Глаза мальчика — огромные, чёрные, бездонные — уставились на Ларга с таким животным ужасом, что у капитана остановилось сердце. В этих глазах не было узнавания — только страх. Только ожидание удара. Только готовность сжаться в комок, спрятаться, исчезнуть, стать невидимым.
— Не бей, — беззвучно прошептал он одними губами. Его голос не работал — горло пересохло, язык распух, связки отказали. Но Ларг прочитал по губам: — Я ничего не крал.
Ларг сглотнул комок ярости и стыда. Ярости — на драконов, которые это сделали. Стыда — на себя, который не вмешался раньше. На Вльтеру, которая не приказала. На весь мир, который смотрел на это и отворачивался.

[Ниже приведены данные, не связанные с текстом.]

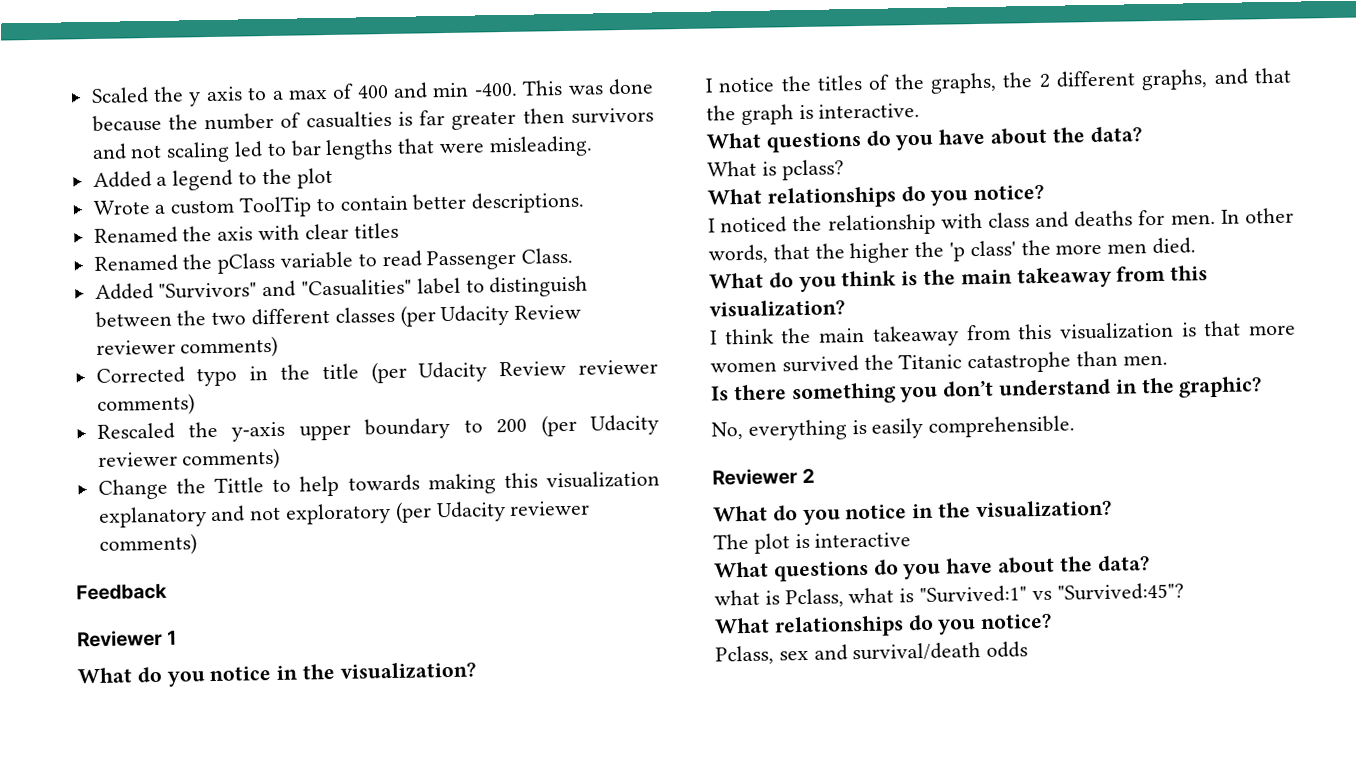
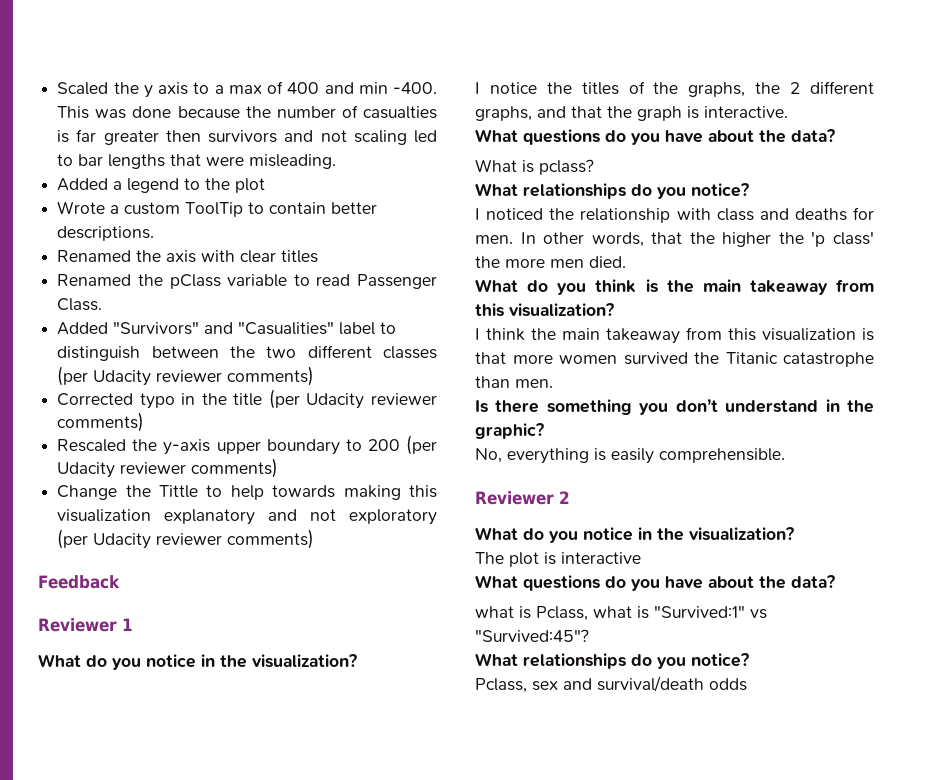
- Added "Survivors" and "Casualities" label to distinguish between the two different classes (per Udacity Review reviewer comments)
+ Added "Survivors" and "Casualities" label to distinguish between the two different classes (per Udacity reviewer comments)
- Corrected typo in the title (per Udacity Review reviewer comments)
+ Corrected typo in the title (per Udacity reviewer comments)

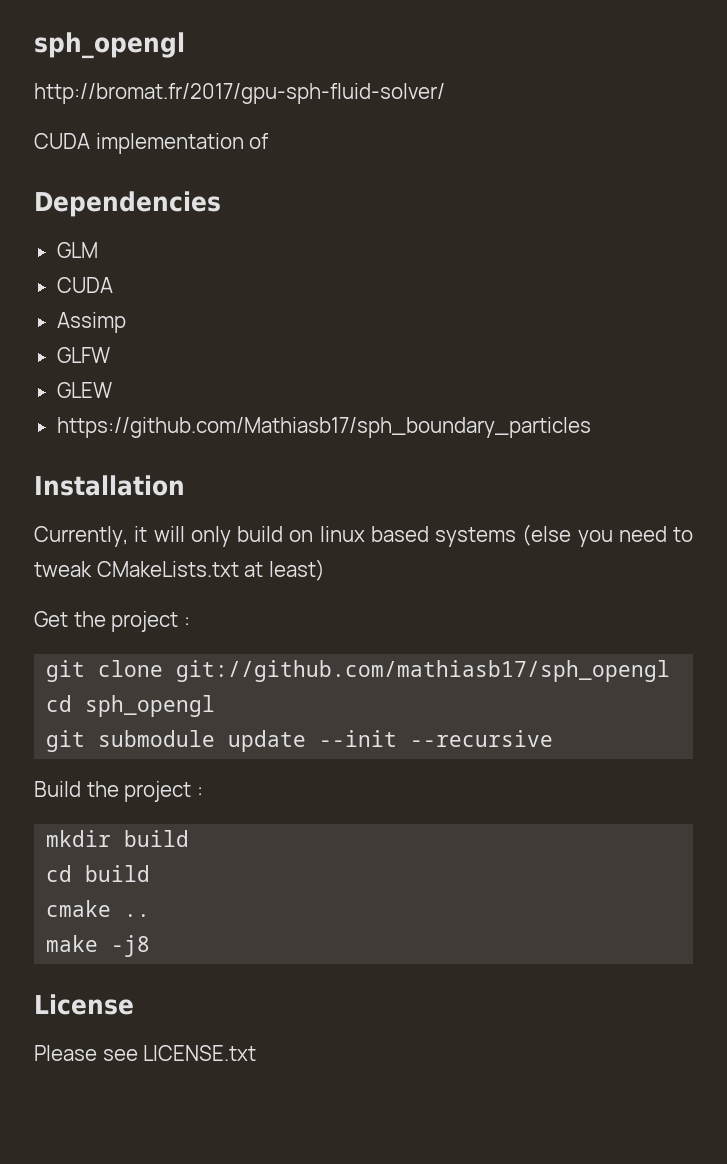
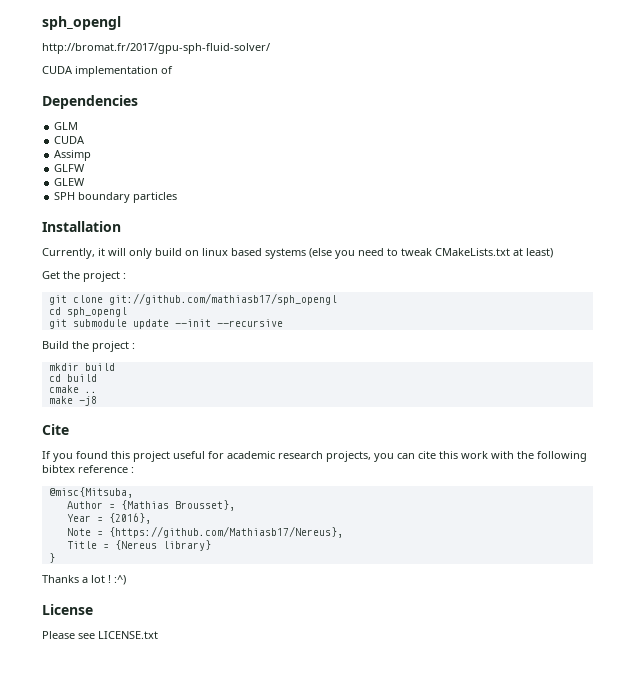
- https://github.com/Mathiasb17/sph_boundary_particles
+ SPH boundary particles
+ Cite
+ If you found this project useful for academic research projects, you can cite this work with the following bibtex reference :
+ @misc{Mitsuba,
+ Author = {Mathias Brousset},
+ Year = {2016},
+ Note = {https://github.com/Mathiasb17/Nereus},
+ Title = {Nereus library}
+ }
+ Thanks a lot ! :^)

— Я не бить, — выдавил он, чувствуя, как слова застревают в горле. — Я пришёл проведать. Госпожа Вальтера велела.
Мальчик не поверил. Он сжался ещё сильнее, втянул голову в плечи, прижал колени к подбородку, пытаясь стать маленьким, незаметным, невидимым. Он закрыл глаза — чёрные, бездонные провалы — и замер, как зверёк, который притворяется мёртвым в надежде, что хищник потеряет интерес.
И тогда Ларг увидел то, что заставило его забыть о страхе перед драконьим гневом, забыть о приказе Вльтеры, забыть о собственной безопасности.
На каменном выступе рядом с нишей лежала маленькая золотая чешуйка.
Драконья чешуя — такая, какие теряют детёныши, когда растут. Она была размером с ноготь мизинца, тонкая, полупрозрачная, с едва заметными прожилками рун, которые появляются на чешуе только у чистокровных золотых драконов. Рядом — засохшая, покрытая белой и зелёной плесенью лепёшка. Хлеб, который когда-то был свежим, а теперь превратился в твёрдый, как камень, комок, который невозможно было разжевать.
Кто-то пытался помочь.
Кто-то маленький и добрый сердцем — кто-то, кто ещё не научился ненавидеть, кто ещё не понял, что этот мальчик — «выродок», которого следует избегать. Кто-то, кто рисковал — возможно, не понимая, чем рискует, — чтобы принести еду тому, кто голоден, и тепло тому, кто замёрз.
Но помощь запоздала.
Лепёшка заплесневела. Чешуйка потеряла блеск. И мальчик, который, возможно, ждал этого маленького золотого посланца, надеялся, что она придёт снова, — уже не ждал. Его глаза говорили: он перестал надеяться.
Ларг выскользнул из зала и побежал.
Он бежал так быстро, как никогда в жизни — не оглядываясь, не разбирая дороги, спотыкаясь о камни, срывая ногти, пытаясь удержать равновесие на крутых спусках. Ветер свистел в ушах, сердце колотилось где-то в горле, лёгкие горели огнём. Он бежал, потому что если бы пошёл шагом — не успел бы. Если бы задержался ещё на минуту — сошёл бы с ума.
Внизу, в долине, его ждала лошадь — отдохнувшая, накормленная, готовая к обратному пути. Ларг вскочил в седло и понёсся на юг, в столицу, к Вльтере, к единственной, кто мог принять решение.